[Revision tracking records]
• • • • •
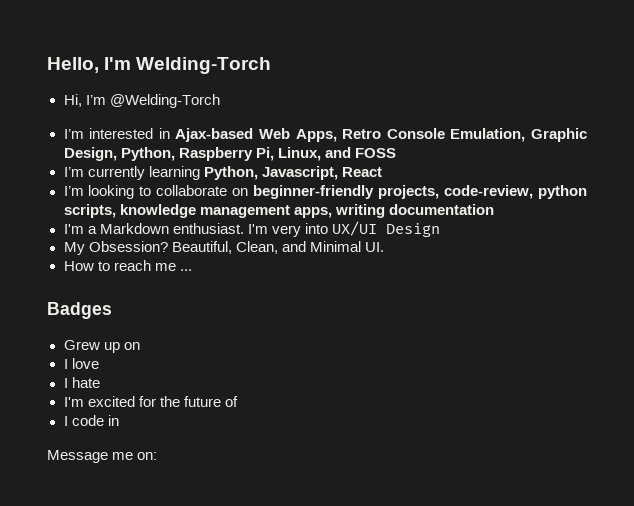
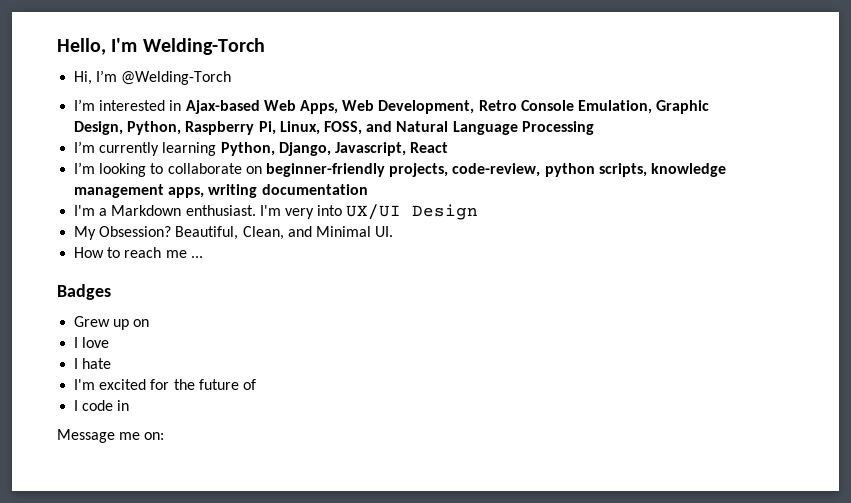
(337, 135) none -> [342,100,475,114] Web Development,
[324,147,396,158] and FOSS -> [323,121,594,135] FOSS, and Natural Language Processing
(258, 173) none -> [278,142,331,156] Django,

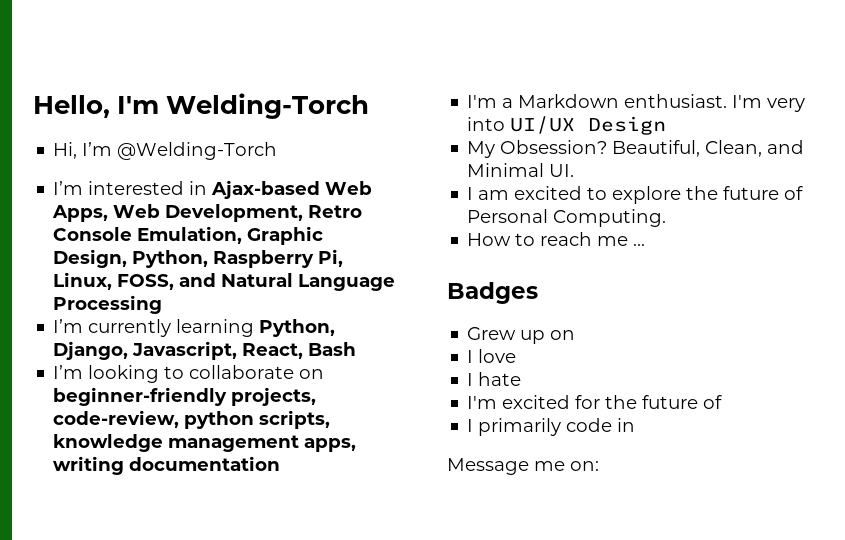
[410,142,449,153] React -> [242,342,357,359] React, Bash
[346,204,402,220] UX/UI -> [510,116,576,134] UI/UX
(394, 231) none -> [467,186,804,204] [467,209,667,227] // I am excited to explore the future of Personal Computing.
(79, 405) none -> [478,418,562,436] primarily

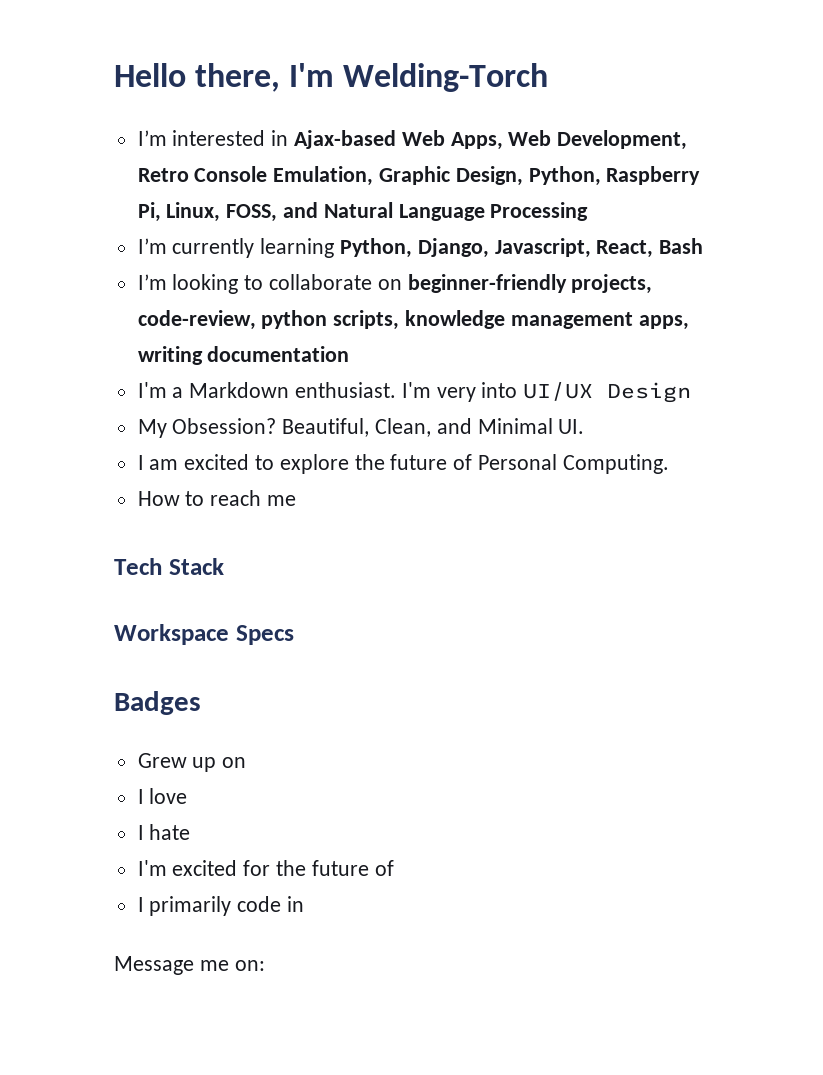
[33,95,110,118] Hello, -> [114,63,281,92] Hello there,
[53,142,278,160] // Hi, I’m @Welding-Torch -> (549, 77) none
[633,243,646,246] ... -> [114,558,224,575] [114,624,294,645] // Tech Stack // Workspace Specs

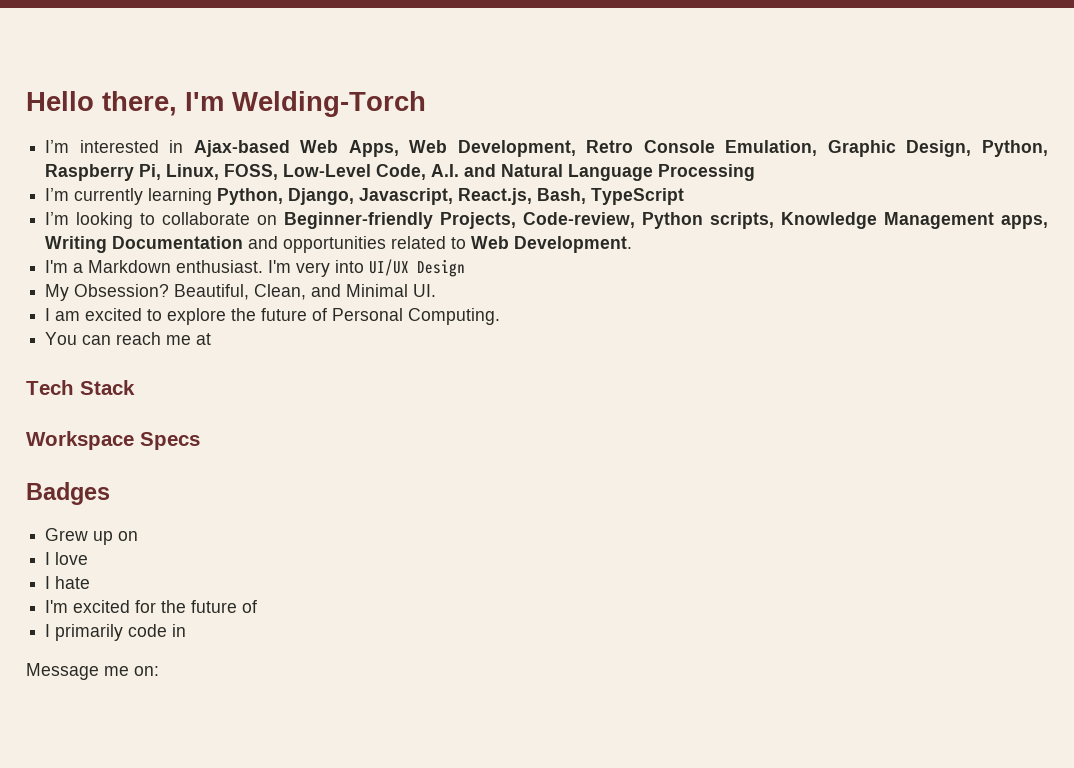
(278, 213) none -> [283,164,460,180] Low-Level Code, A.I.
[596,238,704,258] React, Bash -> [458,188,685,205] React.js, Bash, TypeScript
[407,274,653,294] [137,310,689,330] [137,346,350,365] beginner-friendly projects, code-review, python scripts, knowledge management apps, writing documentation -> [284,212,1048,229] [45,236,633,253] Beginner-friendly Projects, Code-review, Python scripts, Knowledge Management apps, Writing Documentation and opportunities related to Web Development.
[137,491,205,506] How to -> [45,332,112,345] You can
(297, 500) none -> [196,333,212,345] at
• • • • •
### Exercise
With the pictures omitted, the entries are to be transcribed in full, exactly as they appear.

### Expected output
(337, 135) none -> [342,100,475,114] Web Development,
[324,147,396,158] and FOSS -> [323,121,594,135] FOSS, and Natural Language Processing
(258, 173) none -> [278,142,331,156] Django,

[410,142,449,153] React -> [242,342,357,359] React, Bash
[346,204,402,220] UX/UI -> [510,116,576,134] UI/UX
(394, 231) none -> [467,186,804,204] [467,209,667,227] // I am excited to explore the future of Personal Computing.
(79, 405) none -> [478,418,562,436] primarily

[33,95,110,118] Hello, -> [114,63,281,92] Hello there,
[53,142,278,160] // Hi, I’m @Welding-Torch -> (549, 77) none
[633,243,646,246] ... -> [114,558,224,575] [114,624,294,645] // Tech Stack // Workspace Specs

(278, 213) none -> [283,164,460,180] Low-Level Code, A.I.
[596,238,704,258] React, Bash -> [458,188,685,205] React.js, Bash, TypeScript
[407,274,653,294] [137,310,689,330] [137,346,350,365] beginner-friendly projects, code-review, python scripts, knowledge management apps, writing documentation -> [284,212,1048,229] [45,236,633,253] Beginner-friendly Projects, Code-review, Python scripts, Knowledge Management apps, Writing Documentation and opportunities related to Web Development.
[137,491,205,506] How to -> [45,332,112,345] You can
(297, 500) none -> [196,333,212,345] at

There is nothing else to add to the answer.